**What you should do**
Word for word, restate the records that follow.

[Provided records]

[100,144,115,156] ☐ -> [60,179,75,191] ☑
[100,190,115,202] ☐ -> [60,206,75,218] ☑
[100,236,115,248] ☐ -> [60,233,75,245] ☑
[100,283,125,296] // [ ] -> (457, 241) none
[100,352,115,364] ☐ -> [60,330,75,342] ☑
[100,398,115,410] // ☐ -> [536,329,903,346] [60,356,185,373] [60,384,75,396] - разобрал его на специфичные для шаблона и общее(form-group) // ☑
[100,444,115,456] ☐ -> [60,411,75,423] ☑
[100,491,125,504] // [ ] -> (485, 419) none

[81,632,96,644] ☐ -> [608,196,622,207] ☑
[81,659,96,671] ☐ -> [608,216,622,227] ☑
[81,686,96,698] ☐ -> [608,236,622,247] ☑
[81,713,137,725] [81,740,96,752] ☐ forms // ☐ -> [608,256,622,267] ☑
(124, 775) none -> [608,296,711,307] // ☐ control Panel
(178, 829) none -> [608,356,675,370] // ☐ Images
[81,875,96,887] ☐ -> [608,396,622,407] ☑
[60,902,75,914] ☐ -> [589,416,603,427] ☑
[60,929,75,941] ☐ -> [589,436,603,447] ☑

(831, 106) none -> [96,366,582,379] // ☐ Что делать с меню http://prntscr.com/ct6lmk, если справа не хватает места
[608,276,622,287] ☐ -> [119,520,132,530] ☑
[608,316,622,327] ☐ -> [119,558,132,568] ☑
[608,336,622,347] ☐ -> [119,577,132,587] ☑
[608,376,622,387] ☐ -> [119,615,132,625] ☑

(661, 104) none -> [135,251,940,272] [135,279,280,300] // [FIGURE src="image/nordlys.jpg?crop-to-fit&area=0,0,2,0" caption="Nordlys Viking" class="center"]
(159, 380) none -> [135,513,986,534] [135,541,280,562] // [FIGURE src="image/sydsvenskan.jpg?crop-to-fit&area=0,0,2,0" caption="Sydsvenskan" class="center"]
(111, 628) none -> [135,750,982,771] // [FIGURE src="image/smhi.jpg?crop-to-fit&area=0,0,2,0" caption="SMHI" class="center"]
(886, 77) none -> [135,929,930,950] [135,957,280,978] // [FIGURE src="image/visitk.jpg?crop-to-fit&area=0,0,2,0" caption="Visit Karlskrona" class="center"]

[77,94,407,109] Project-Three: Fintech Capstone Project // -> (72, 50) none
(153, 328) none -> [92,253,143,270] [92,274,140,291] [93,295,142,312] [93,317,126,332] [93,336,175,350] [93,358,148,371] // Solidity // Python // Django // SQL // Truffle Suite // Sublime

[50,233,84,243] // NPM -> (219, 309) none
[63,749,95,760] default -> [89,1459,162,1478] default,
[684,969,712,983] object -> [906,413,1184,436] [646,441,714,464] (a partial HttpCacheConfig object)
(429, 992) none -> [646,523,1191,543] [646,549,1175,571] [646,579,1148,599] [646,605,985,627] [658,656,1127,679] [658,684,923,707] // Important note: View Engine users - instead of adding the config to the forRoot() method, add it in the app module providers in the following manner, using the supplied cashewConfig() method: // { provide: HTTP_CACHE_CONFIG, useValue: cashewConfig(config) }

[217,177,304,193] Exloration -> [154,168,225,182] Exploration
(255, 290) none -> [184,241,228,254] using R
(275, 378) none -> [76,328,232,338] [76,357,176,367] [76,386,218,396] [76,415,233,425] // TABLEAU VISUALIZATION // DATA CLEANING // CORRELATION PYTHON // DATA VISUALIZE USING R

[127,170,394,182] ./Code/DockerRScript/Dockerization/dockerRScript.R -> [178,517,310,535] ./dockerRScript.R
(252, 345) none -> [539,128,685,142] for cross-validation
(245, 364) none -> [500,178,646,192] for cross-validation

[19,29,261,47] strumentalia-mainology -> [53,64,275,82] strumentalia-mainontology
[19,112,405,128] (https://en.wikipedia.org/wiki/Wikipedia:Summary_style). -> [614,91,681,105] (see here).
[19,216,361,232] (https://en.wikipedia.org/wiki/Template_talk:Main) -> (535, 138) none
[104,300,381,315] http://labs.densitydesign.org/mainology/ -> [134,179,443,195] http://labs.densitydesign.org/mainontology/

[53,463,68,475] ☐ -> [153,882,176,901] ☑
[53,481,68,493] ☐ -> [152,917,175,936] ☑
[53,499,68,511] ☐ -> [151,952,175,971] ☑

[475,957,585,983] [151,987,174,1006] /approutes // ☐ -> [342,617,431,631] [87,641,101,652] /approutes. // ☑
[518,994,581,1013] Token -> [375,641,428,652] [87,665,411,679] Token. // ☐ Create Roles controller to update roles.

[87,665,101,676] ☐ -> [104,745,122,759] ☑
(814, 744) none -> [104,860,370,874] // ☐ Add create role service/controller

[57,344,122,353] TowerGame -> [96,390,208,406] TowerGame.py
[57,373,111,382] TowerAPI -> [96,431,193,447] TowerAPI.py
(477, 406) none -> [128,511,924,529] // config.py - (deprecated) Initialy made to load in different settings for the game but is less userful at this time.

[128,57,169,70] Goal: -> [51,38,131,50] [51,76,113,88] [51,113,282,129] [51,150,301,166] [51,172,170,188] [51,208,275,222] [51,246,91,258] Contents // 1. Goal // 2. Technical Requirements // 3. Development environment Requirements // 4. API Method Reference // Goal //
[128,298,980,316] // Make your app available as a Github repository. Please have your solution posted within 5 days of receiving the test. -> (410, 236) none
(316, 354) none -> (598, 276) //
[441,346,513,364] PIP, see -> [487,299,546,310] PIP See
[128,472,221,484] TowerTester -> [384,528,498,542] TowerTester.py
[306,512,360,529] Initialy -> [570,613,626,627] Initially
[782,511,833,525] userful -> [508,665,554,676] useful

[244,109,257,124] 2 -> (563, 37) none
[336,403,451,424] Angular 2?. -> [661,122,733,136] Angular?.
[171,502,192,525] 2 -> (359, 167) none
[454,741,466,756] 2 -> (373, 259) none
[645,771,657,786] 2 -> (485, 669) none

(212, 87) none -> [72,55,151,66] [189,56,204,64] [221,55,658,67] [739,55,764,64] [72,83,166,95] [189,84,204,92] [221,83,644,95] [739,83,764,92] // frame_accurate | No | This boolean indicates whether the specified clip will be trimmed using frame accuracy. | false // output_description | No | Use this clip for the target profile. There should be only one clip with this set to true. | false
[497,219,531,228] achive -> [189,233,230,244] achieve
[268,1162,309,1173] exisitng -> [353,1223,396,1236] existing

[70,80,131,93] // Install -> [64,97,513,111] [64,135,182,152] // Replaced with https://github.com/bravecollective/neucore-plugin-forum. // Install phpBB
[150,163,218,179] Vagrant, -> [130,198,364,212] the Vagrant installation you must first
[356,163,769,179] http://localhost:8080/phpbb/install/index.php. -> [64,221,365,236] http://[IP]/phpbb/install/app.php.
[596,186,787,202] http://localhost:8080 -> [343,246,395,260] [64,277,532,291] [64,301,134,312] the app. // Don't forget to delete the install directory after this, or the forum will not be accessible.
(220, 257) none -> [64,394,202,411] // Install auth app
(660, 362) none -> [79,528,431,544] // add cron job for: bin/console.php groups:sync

[/Provided records]

**Solution for this task**
[100,144,115,156] ☐ -> [60,179,75,191] ☑
[100,190,115,202] ☐ -> [60,206,75,218] ☑
[100,236,115,248] ☐ -> [60,233,75,245] ☑
[100,283,125,296] // [ ] -> (457, 241) none
[100,352,115,364] ☐ -> [60,330,75,342] ☑
[100,398,115,410] // ☐ -> [536,329,903,346] [60,356,185,373] [60,384,75,396] - разобрал его на специфичные для шаблона и общее(form-group) // ☑
[100,444,115,456] ☐ -> [60,411,75,423] ☑
[100,491,125,504] // [ ] -> (485, 419) none

[81,632,96,644] ☐ -> [608,196,622,207] ☑
[81,659,96,671] ☐ -> [608,216,622,227] ☑
[81,686,96,698] ☐ -> [608,236,622,247] ☑
[81,713,137,725] [81,740,96,752] ☐ forms // ☐ -> [608,256,622,267] ☑
(124, 775) none -> [608,296,711,307] // ☐ control Panel
(178, 829) none -> [608,356,675,370] // ☐ Images
[81,875,96,887] ☐ -> [608,396,622,407] ☑
[60,902,75,914] ☐ -> [589,416,603,427] ☑
[60,929,75,941] ☐ -> [589,436,603,447] ☑

(831, 106) none -> [96,366,582,379] // ☐ Что делать с меню http://prntscr.com/ct6lmk, если справа не хватает места
[608,276,622,287] ☐ -> [119,520,132,530] ☑
[608,316,622,327] ☐ -> [119,558,132,568] ☑
[608,336,622,347] ☐ -> [119,577,132,587] ☑
[608,376,622,387] ☐ -> [119,615,132,625] ☑

(661, 104) none -> [135,251,940,272] [135,279,280,300] // [FIGURE src="image/nordlys.jpg?crop-to-fit&area=0,0,2,0" caption="Nordlys Viking" class="center"]
(159, 380) none -> [135,513,986,534] [135,541,280,562] // [FIGURE src="image/sydsvenskan.jpg?crop-to-fit&area=0,0,2,0" caption="Sydsvenskan" class="center"]
(111, 628) none -> [135,750,982,771] // [FIGURE src="image/smhi.jpg?crop-to-fit&area=0,0,2,0" caption="SMHI" class="center"]
(886, 77) none -> [135,929,930,950] [135,957,280,978] // [FIGURE src="image/visitk.jpg?crop-to-fit&area=0,0,2,0" caption="Visit Karlskrona" class="center"]

[77,94,407,109] Project-Three: Fintech Capstone Project // -> (72, 50) none
(153, 328) none -> [92,253,143,270] [92,274,140,291] [93,295,142,312] [93,317,126,332] [93,336,175,350] [93,358,148,371] // Solidity // Python // Django // SQL // Truffle Suite // Sublime

[50,233,84,243] // NPM -> (219, 309) none
[63,749,95,760] default -> [89,1459,162,1478] default,
[684,969,712,983] object -> [906,413,1184,436] [646,441,714,464] (a partial HttpCacheConfig object)
(429, 992) none -> [646,523,1191,543] [646,549,1175,571] [646,579,1148,599] [646,605,985,627] [658,656,1127,679] [658,684,923,707] // Important note: View Engine users - instead of adding the config to the forRoot() method, add it in the app module providers in the following manner, using the supplied cashewConfig() method: // { provide: HTTP_CACHE_CONFIG, useValue: cashewConfig(config) }

[217,177,304,193] Exloration -> [154,168,225,182] Exploration
(255, 290) none -> [184,241,228,254] using R
(275, 378) none -> [76,328,232,338] [76,357,176,367] [76,386,218,396] [76,415,233,425] // TABLEAU VISUALIZATION // DATA CLEANING // CORRELATION PYTHON // DATA VISUALIZE USING R

[127,170,394,182] ./Code/DockerRScript/Dockerization/dockerRScript.R -> [178,517,310,535] ./dockerRScript.R
(252, 345) none -> [539,128,685,142] for cross-validation
(245, 364) none -> [500,178,646,192] for cross-validation

[19,29,261,47] strumentalia-mainology -> [53,64,275,82] strumentalia-mainontology
[19,112,405,128] (https://en.wikipedia.org/wiki/Wikipedia:Summary_style). -> [614,91,681,105] (see here).
[19,216,361,232] (https://en.wikipedia.org/wiki/Template_talk:Main) -> (535, 138) none
[104,300,381,315] http://labs.densitydesign.org/mainology/ -> [134,179,443,195] http://labs.densitydesign.org/mainontology/

[53,463,68,475] ☐ -> [153,882,176,901] ☑
[53,481,68,493] ☐ -> [152,917,175,936] ☑
[53,499,68,511] ☐ -> [151,952,175,971] ☑

[475,957,585,983] [151,987,174,1006] /approutes // ☐ -> [342,617,431,631] [87,641,101,652] /approutes. // ☑
[518,994,581,1013] Token -> [375,641,428,652] [87,665,411,679] Token. // ☐ Create Roles controller to update roles.

[87,665,101,676] ☐ -> [104,745,122,759] ☑
(814, 744) none -> [104,860,370,874] // ☐ Add create role service/controller

[57,344,122,353] TowerGame -> [96,390,208,406] TowerGame.py
[57,373,111,382] TowerAPI -> [96,431,193,447] TowerAPI.py
(477, 406) none -> [128,511,924,529] // config.py - (deprecated) Initialy made to load in different settings for the game but is less userful at this time.

[128,57,169,70] Goal: -> [51,38,131,50] [51,76,113,88] [51,113,282,129] [51,150,301,166] [51,172,170,188] [51,208,275,222] [51,246,91,258] Contents // 1. Goal // 2. Technical Requirements // 3. Development environment Requirements // 4. API Method Reference // Goal //
[128,298,980,316] // Make your app available as a Github repository. Please have your solution posted within 5 days of receiving the test. -> (410, 236) none
(316, 354) none -> (598, 276) //
[441,346,513,364] PIP, see -> [487,299,546,310] PIP See
[128,472,221,484] TowerTester -> [384,528,498,542] TowerTester.py
[306,512,360,529] Initialy -> [570,613,626,627] Initially
[782,511,833,525] userful -> [508,665,554,676] useful

[244,109,257,124] 2 -> (563, 37) none
[336,403,451,424] Angular 2?. -> [661,122,733,136] Angular?.
[171,502,192,525] 2 -> (359, 167) none
[454,741,466,756] 2 -> (373, 259) none
[645,771,657,786] 2 -> (485, 669) none

(212, 87) none -> [72,55,151,66] [189,56,204,64] [221,55,658,67] [739,55,764,64] [72,83,166,95] [189,84,204,92] [221,83,644,95] [739,83,764,92] // frame_accurate | No | This boolean indicates whether the specified clip will be trimmed using frame accuracy. | false // output_description | No | Use this clip for the target profile. There should be only one clip with this set to true. | false
[497,219,531,228] achive -> [189,233,230,244] achieve
[268,1162,309,1173] exisitng -> [353,1223,396,1236] existing

[70,80,131,93] // Install -> [64,97,513,111] [64,135,182,152] // Replaced with https://github.com/bravecollective/neucore-plugin-forum. // Install phpBB
[150,163,218,179] Vagrant, -> [130,198,364,212] the Vagrant installation you must first
[356,163,769,179] http://localhost:8080/phpbb/install/index.php. -> [64,221,365,236] http://[IP]/phpbb/install/app.php.
[596,186,787,202] http://localhost:8080 -> [343,246,395,260] [64,277,532,291] [64,301,134,312] the app. // Don't forget to delete the install directory after this, or the forum will not be accessible.
(220, 257) none -> [64,394,202,411] // Install auth app
(660, 362) none -> [79,528,431,544] // add cron job for: bin/console.php groups:sync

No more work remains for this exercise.